The Nihon Keizai Shimbun business daily reported Monday that NEC would begin mass production of carbon nanohorns--a conical variation of nanotubes--as early as 2004 at the rate of one ton per year.
The report helped buoy NEC's shares, which ended morning trade up 0.15 percent despite a 2.21 percent drop in the Nikkei average.
NEC has said it would use the nanohorns to facilitate the catalytic process in compact fuel cells for mobile phones and other electronic goods.
Fuel cells are under development by several Japanese electronics companies as a much longer-lasting alternative to rechargeable batteries.
"NEC is targeting 2005 as the release date for the fuel cells, and in line with that we're continuing to advance the development of carbon nanohorns and the technologies involved for mass production," the NEC representative said.

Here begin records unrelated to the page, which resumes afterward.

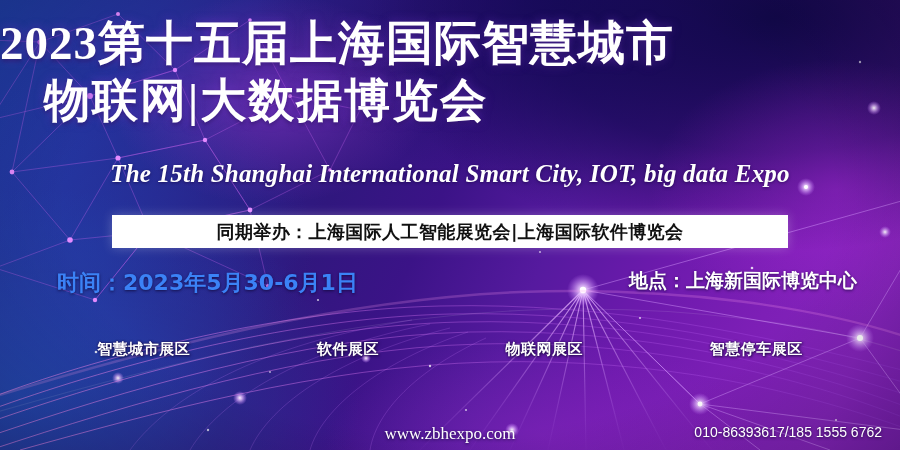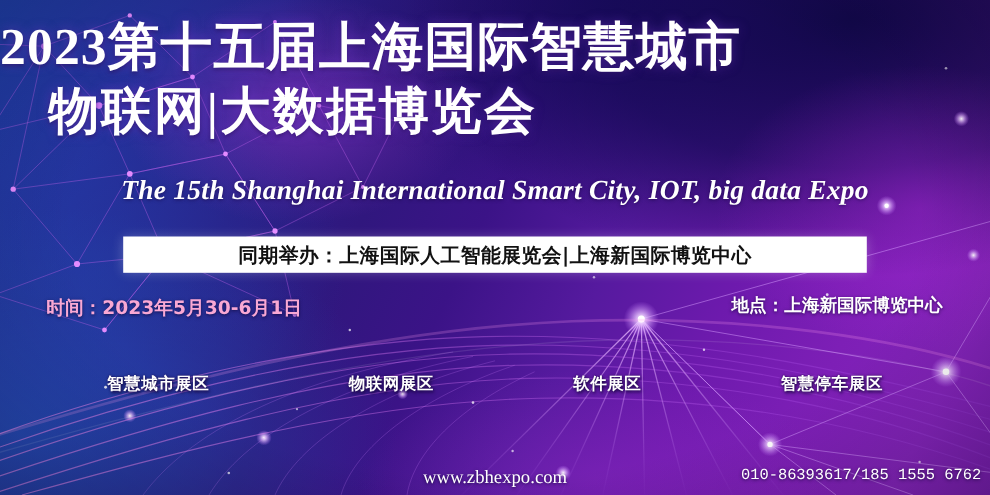--- a/index.html
+++ b/index.html
@@ -101,30 +101,30 @@
     font-size:18px;
     color:#111111;
     letter-spacing:.4px;
     white-space:nowrap;
   }
 
   .meta-row{
     position:absolute;left:0;right:0;top:268px;height:24px;
   }
   .meta-time{
-    position:absolute;left:42px;top:0;
-    font-family:"DejaVu Sans","Liberation Sans",sans-serif;
-    font-weight:bold;font-size:17px;color:#f9a8d4;
+    position:absolute;left:57px;top:0;
+    font-family:"DejaVu Sans","Liberation Sans",sans-serif;
+    font-weight:bold;font-size:22px;color:#3b82f6;
     white-space:nowrap;
     text-shadow:0 1px 3px rgba(15,5,50,.75);
   }
   .meta-place{
     position:absolute;right:43px;top:0;
     font-family:"DejaVu Sans","Liberation Sans",sans-serif;
-    font-weight:bold;font-size:16px;color:#ffffff;
+    font-weight:bold;font-size:19px;color:#ffffff;
     white-space:nowrap;
     text-shadow:0 1px 3px rgba(15,5,50,.75);
   }
 
   .zones{
     position:absolute;left:0;right:0;top:322px;
   }
   .zone-row{
     display:flex;
     justify-content:space-around;
@@ -157,22 +157,22 @@
   }
   .footer-site{
     position:absolute;left:0;right:0;top:0;
     text-align:center;
     font-family:Liberation Serif, serif;
     font-size:17px;color:#ffffff;
     white-space:nowrap;
     text-shadow:0 1px 3px rgba(15,5,50,.8);
   }
   .footer-phone{
-    position:absolute;right:8px;top:0;
-    font-family:Liberation Mono, monospace;
+    position:absolute;right:18px;top:0;
+    font-family:Liberation Sans, sans-serif;
     font-size:14px;color:#ffffff;
     white-space:nowrap;
     text-shadow:0 1px 3px rgba(15,5,50,.8);
   }
 </style>
 </head>
 <body>
 
 <div id="poster">
 
@@ -311,33 +311,33 @@
   <div class="content">
 
     <div class="title-block">
       <div class="title-line l1">2023第十五届上海国际智慧城市</div>
       <div class="title-line l2">物联网|大数据博览会</div>
     </div>
 
     <div class="subtitle-en">The 15th Shanghai International Smart City, IOT, big data Expo</div>
 
     <div class="cobanner">
-      <span class="cobanner-text">同期举办：上海国际人工智能展览会|上海新国际博览中心</span>
+      <span class="cobanner-text">同期举办：上海国际人工智能展览会|上海国际软件博览会</span>
     </div>
 
     <div class="meta-row">
       <span class="meta-time">时间：2023年5月30-6月1日</span>
       <span class="meta-place">地点：上海新国际博览中心</span>
     </div>
 
     <div class="zones">
       <div class="zone-row">
         <span class="zone-item">智慧城市展区</span>
+        <span class="zone-item">软件展区</span>
         <span class="zone-item">物联网展区</span>
-        <span class="zone-item">软件展区</span>
         <span class="zone-item">智慧停车展区</span>
       </div>
     </div>
 
     <div class="footer">
       <span class="footer-brand">AIOTE智博会</span>
       <span class="footer-site">www.zbhexpo.com</span>
       <span class="footer-phone">010-86393617/185 1555 6762</span>
     </div>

"The mass production most probably would not be carried out by NEC, but by another company," he said.
Several Japanese companies have announced plans for volume production of nanotubes, which have a wide range of potential applications in fields from medicine to electronics.
The Japanese government has targeted nanotechnology, which involves structures at the molecular level with a scale as small as a few billionths of a meter--or nanometers, as an area where it hopes Japan can reassert its technological prowess after suffering setbacks in semiconductors and other high-tech fields.